*Your task:* In the records below, find the line with "font-weight: normal ->" and the line with "text: figyelmét ->"; return exactly those lines and every line between them.
** Opening Available data block **
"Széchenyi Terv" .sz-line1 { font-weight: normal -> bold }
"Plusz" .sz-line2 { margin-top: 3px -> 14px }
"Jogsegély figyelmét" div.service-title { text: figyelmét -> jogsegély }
** Closing Available data block **
** Opening Available data block **
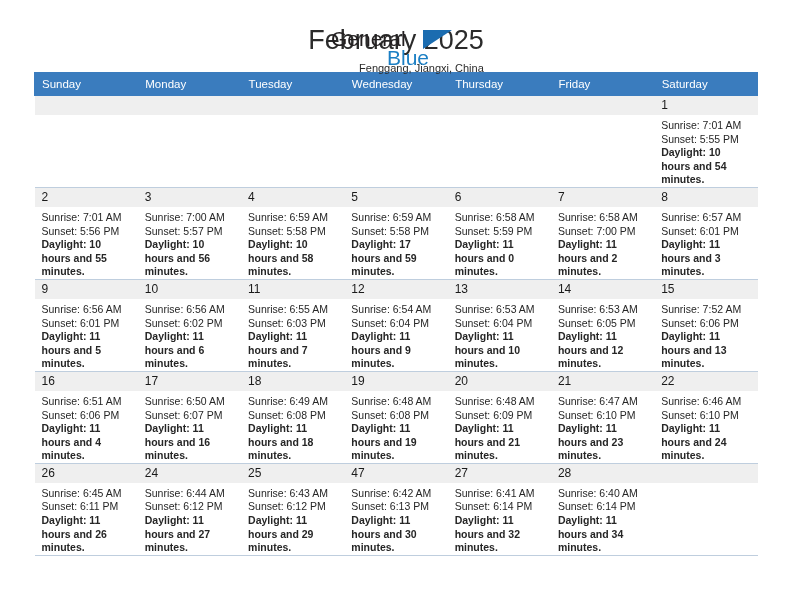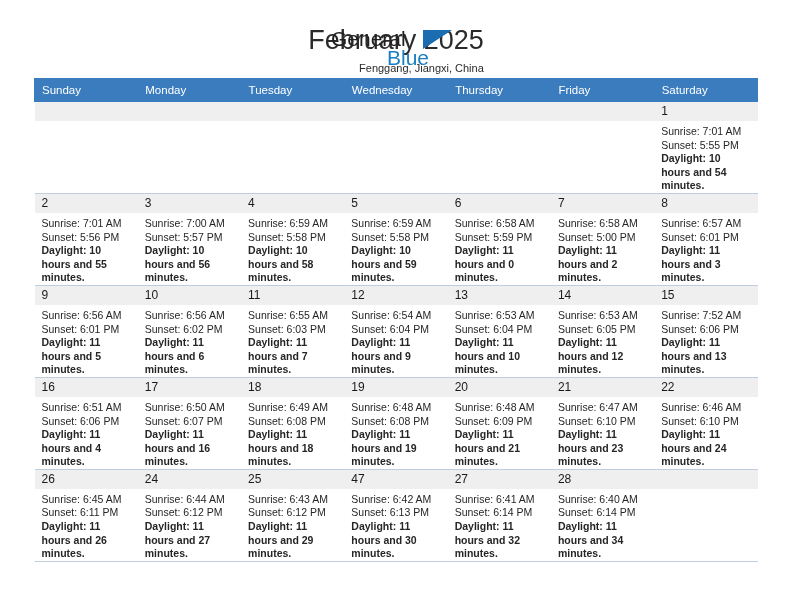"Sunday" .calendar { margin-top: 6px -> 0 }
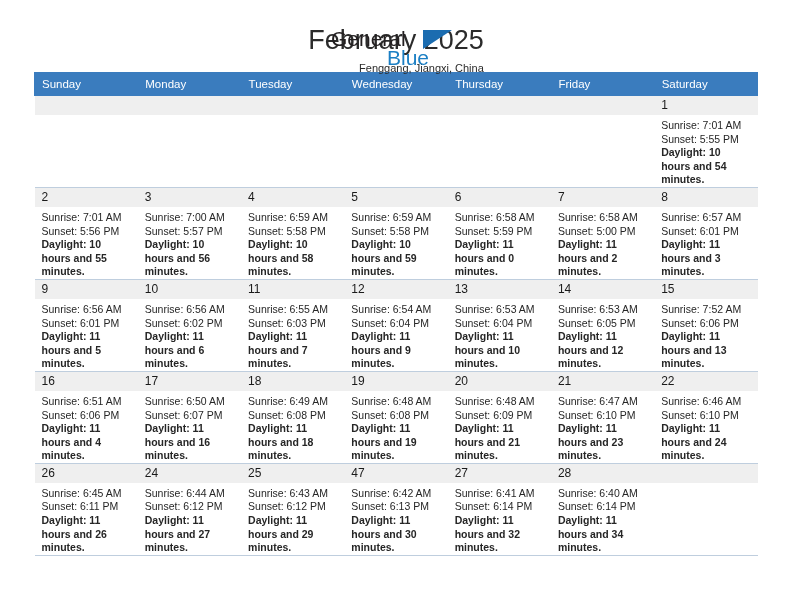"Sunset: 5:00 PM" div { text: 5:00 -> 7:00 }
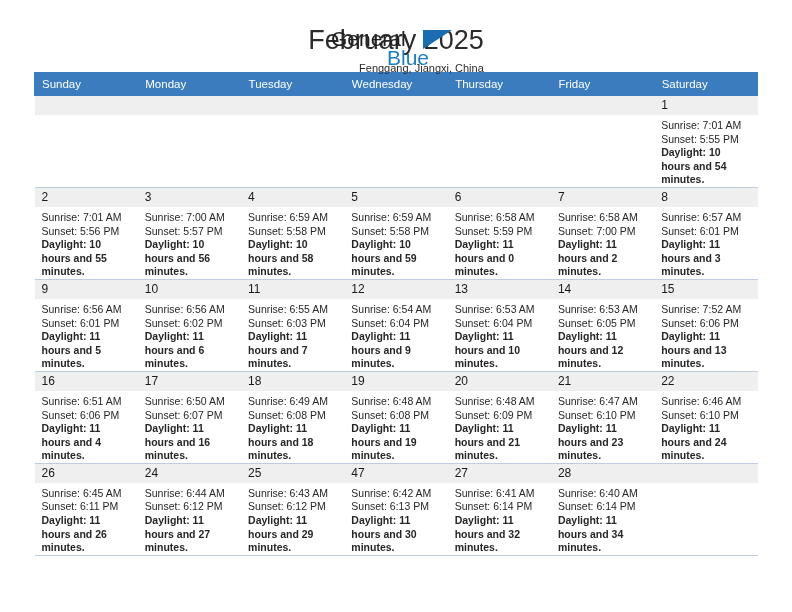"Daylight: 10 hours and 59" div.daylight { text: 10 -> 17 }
** Closing Available data block **
*Response to this exercise:*
"Széchenyi Terv" .sz-line1 { font-weight: normal -> bold }
"Plusz" .sz-line2 { margin-top: 3px -> 14px }
"Jogsegély figyelmét" div.service-title { text: figyelmét -> jogsegély }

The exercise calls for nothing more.